Friday, February 1, 2008

I'm still in my pajamas and it's 3:00 p.m.!

So last night during my training I was told I had a type A personality and I've never thought of myself as that but I guess it's accurate so in true non-conformist fashion, I'm still in my pajamas and it's 3:00 in the afternoon!

My kids are both really sick so Vic and I have had to take turns being at home, today was my day. The good news is they are getting better and I show no signs of it and the incubation period is over so I'm keeping my fingers crossed. I have watched more Teen Nick than thought possible. I have used this day to write report cards while playing Nurse Steph. No joke, they both have a cowbell and ring it when they need something. I am loving my new laptop and am so thankful for it!
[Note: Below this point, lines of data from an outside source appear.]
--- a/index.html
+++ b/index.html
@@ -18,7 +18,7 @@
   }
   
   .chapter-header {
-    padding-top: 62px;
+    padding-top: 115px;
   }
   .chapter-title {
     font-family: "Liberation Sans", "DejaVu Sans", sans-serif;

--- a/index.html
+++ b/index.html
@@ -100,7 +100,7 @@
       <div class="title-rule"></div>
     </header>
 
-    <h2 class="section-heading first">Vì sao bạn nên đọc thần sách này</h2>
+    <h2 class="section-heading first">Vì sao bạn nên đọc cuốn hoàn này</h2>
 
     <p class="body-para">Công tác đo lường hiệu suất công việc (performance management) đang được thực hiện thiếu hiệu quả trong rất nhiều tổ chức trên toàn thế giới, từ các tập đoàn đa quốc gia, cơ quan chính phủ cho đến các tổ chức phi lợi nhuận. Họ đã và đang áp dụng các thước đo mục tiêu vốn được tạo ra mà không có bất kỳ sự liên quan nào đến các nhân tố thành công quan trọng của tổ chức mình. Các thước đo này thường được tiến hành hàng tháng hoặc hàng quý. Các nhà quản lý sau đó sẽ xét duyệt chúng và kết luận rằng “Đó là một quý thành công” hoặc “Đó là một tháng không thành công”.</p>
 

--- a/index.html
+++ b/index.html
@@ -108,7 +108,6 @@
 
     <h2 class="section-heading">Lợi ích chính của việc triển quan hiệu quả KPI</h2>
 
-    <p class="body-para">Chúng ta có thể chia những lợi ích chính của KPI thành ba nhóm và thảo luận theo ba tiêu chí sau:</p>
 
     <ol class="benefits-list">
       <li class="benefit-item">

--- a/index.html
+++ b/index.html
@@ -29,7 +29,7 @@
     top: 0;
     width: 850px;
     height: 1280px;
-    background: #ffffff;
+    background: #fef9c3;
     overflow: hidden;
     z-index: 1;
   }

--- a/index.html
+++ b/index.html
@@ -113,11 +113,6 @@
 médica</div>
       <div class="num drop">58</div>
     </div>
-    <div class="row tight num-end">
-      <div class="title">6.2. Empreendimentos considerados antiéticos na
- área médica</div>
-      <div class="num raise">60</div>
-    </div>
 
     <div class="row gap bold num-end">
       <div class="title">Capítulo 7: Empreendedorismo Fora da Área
I realized this week that runner is permanently part of my identity. All I could keep thinking of is "I can't get sick, I have to run 11 miles Saturday and I've got the big 18 miler next Saturday." Then I started thinking, if I do get sick, I'll be better by next weekend but probably couldn't do 18 if I had to skip running for a few days but maybe 14? What kind of sick and twisted person thinks like that?

Vic better come home soon; I still need to go running, I haven't had my Starbucks yet and I need to stock up on dvds, ginger ale and some food for me. I heard a car door slam........YES!